= James Thursfield =

British naval historian and journalist

Sir James Richard Thursfield (16 November 1840 - 22 November 1923) was a British naval historian and journalist. As well as being an authority on naval matters, he was also the first editor of the Times Literary Supplement.

== Biography ==
Thursfield was born in Kidderminster and educated at Merchant Taylors' School, Northwood and Corpus Christi College, Oxford, where he obtained a first-class degree in Literae Humaniores in 1863. He was appointed to a fellowship of Jesus College, Oxford in 1864, holding this until 1881, when he was obliged to resign because of his marriage in 1880. While at Oxford he approached William Morris in 1877 to ask if he would be prepared to stand for the position of Professor of Poetry at Oxford. Morris declined the invitation. After leaving Oxford, Thursfield was appointed by Thomas Chenery, editor of The Times, as a leader writer. He soon established himself as an authority on naval matters, publishing works such as The Navy and the Nation (1897), Nelson and other Naval Studies (1909), and Naval Warfare (1913). He lectured on naval strategy to the Staff College, Camberley and the Royal United Service Institution.

Thursfield was close to successive First Lords of the Admiralty, of various political views, and to Jackie Fisher in Fisher's campaign for navy reforms. Fisher regarded Thursfield as "a great student of naval affairs", saying that his articles were "close and precisely reasoned, unadulterated by vituperation". Prince Louis of Battenberg, who served for a time as director of naval intelligence, praised Thursfield for never being afraid to state a contrary view.

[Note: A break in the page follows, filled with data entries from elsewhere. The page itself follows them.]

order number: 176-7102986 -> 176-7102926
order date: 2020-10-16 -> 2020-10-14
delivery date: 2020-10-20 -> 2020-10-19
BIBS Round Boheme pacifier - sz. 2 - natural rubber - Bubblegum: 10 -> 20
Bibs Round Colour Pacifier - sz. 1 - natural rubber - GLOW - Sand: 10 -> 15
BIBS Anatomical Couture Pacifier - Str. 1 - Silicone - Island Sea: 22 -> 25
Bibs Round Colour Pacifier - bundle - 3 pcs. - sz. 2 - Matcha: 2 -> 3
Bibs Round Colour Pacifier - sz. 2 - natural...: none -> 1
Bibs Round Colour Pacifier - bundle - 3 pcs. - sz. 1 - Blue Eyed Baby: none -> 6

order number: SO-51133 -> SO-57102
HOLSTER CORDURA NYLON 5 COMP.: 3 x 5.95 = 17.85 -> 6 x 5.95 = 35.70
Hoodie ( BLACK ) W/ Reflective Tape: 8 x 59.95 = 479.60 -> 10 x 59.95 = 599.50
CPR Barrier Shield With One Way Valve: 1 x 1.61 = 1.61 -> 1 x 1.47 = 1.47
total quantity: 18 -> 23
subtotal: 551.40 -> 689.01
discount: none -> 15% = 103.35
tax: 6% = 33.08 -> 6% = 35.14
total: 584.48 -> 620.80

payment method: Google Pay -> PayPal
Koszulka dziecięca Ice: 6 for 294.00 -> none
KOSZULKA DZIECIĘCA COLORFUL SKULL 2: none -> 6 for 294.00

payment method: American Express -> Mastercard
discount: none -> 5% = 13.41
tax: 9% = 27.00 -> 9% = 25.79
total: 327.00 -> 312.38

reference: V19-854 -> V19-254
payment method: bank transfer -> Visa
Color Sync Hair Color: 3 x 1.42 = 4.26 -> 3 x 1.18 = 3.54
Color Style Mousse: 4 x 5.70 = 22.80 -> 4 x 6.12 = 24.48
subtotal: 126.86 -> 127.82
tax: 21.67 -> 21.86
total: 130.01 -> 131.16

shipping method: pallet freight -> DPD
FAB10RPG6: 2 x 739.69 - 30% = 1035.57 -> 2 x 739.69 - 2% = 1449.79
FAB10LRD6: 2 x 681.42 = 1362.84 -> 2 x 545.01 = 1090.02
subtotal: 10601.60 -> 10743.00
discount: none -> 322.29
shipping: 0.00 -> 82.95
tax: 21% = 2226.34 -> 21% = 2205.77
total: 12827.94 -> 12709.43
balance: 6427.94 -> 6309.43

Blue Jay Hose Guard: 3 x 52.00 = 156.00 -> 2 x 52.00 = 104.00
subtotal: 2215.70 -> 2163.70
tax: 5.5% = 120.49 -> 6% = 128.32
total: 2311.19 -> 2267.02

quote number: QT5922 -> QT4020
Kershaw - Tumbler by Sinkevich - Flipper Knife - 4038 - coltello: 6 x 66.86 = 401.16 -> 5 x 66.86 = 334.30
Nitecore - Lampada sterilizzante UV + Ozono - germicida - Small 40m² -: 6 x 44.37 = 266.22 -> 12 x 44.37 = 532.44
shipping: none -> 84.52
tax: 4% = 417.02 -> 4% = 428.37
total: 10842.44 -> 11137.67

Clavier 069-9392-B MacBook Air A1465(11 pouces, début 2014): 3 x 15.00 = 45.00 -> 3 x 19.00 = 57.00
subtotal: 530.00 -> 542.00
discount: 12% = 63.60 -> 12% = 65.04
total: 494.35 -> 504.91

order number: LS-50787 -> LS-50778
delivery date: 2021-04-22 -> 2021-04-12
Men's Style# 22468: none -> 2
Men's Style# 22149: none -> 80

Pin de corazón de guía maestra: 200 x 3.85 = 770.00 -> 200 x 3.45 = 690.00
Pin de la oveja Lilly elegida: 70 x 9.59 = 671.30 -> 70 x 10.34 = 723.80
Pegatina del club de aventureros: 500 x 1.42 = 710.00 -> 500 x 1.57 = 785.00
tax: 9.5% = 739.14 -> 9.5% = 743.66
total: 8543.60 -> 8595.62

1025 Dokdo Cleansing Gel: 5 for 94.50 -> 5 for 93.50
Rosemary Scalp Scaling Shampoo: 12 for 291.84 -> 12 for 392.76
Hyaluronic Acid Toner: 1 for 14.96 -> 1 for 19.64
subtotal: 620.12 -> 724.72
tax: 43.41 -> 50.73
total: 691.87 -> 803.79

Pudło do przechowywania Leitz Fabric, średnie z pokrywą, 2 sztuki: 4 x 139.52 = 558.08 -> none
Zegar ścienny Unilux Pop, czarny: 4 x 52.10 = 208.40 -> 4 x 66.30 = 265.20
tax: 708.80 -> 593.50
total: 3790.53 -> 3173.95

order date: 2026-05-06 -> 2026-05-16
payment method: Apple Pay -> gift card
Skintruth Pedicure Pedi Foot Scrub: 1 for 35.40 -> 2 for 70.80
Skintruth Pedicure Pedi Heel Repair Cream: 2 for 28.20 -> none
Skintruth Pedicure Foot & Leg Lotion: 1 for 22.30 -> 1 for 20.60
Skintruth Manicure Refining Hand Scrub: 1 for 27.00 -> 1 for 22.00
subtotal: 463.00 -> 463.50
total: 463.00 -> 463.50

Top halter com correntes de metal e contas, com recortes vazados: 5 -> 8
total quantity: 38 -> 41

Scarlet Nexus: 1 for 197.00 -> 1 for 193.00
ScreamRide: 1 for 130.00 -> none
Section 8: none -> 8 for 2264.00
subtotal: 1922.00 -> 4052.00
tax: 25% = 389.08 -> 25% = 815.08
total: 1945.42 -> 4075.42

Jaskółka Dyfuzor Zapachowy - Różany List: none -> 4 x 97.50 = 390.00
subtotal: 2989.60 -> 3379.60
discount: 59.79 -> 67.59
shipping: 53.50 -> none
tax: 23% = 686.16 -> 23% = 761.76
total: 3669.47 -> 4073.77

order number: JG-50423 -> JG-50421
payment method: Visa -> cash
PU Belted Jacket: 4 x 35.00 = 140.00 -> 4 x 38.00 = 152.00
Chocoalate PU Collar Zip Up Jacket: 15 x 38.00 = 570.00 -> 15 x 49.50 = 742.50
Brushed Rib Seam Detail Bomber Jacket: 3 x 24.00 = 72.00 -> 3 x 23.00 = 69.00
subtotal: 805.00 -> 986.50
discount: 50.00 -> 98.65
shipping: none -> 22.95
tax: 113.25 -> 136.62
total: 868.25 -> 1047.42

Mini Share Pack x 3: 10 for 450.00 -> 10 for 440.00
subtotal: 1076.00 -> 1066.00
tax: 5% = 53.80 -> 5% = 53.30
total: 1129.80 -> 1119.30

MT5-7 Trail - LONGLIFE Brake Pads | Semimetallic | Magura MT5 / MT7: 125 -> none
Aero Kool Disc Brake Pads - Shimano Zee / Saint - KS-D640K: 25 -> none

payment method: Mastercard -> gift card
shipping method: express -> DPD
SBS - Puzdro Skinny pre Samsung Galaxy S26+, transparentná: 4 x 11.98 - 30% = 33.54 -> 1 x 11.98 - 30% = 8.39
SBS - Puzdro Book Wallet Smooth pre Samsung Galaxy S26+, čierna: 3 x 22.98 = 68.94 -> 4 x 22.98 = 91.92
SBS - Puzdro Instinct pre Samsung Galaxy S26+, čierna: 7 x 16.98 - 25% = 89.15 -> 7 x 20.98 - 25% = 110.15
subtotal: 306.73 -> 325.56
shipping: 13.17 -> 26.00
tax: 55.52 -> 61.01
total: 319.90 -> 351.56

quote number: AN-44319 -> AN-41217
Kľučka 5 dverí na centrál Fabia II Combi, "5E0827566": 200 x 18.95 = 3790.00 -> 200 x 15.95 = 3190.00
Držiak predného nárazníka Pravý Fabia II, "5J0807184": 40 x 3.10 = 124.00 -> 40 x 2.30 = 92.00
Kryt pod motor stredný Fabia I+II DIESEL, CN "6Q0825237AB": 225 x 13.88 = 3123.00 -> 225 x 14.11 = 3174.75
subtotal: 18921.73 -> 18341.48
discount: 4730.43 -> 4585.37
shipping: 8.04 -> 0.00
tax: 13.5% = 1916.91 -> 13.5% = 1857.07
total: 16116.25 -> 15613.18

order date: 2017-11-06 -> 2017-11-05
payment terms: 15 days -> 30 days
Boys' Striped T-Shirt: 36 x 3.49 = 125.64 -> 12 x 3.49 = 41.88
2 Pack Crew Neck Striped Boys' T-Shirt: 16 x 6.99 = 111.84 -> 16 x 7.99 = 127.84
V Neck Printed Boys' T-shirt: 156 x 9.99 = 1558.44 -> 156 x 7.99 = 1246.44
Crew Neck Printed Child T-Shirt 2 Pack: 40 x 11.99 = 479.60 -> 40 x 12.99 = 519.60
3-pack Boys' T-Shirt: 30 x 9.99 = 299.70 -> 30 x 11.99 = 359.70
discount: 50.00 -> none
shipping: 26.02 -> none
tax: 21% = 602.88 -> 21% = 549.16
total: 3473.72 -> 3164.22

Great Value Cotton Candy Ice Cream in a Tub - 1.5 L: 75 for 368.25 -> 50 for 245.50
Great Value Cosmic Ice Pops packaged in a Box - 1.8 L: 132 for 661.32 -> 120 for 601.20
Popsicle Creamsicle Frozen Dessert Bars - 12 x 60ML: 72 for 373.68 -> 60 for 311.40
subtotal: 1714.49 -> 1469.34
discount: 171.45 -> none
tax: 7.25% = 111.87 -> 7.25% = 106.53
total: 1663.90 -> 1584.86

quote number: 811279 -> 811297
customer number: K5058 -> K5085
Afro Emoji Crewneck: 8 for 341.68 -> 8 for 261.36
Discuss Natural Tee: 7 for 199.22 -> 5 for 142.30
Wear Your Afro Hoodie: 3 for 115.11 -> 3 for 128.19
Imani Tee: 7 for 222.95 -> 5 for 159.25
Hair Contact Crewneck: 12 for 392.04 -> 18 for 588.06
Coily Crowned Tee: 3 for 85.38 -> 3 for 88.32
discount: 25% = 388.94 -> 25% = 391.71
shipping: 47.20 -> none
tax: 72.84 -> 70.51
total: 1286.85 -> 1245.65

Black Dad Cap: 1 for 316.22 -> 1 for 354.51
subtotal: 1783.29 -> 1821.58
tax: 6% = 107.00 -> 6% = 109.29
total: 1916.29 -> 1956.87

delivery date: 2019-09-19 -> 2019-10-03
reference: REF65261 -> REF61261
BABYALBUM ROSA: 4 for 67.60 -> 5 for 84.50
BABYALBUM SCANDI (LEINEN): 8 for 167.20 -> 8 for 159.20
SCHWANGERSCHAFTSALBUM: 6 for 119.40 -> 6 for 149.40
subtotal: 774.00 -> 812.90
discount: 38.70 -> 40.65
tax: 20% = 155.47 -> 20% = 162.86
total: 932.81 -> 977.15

Thursfield worked in other areas apart from naval matters, taking charge of The Timess "Books of the week" in 1891, which became the Times Literary Supplement in 1902, of which he was the first editor. He wrote a biography of Robert Peel in 1891. He was made an honorary fellow of Jesus College in 1908. He was knighted in the 1920 New Year Honours.

He died at his home in Golders Green on 22 November 1923. His son, Henry George Thursfield, became a Rear-Admiral and later followed his father as naval correspondent for The Times between 1936 and 1952.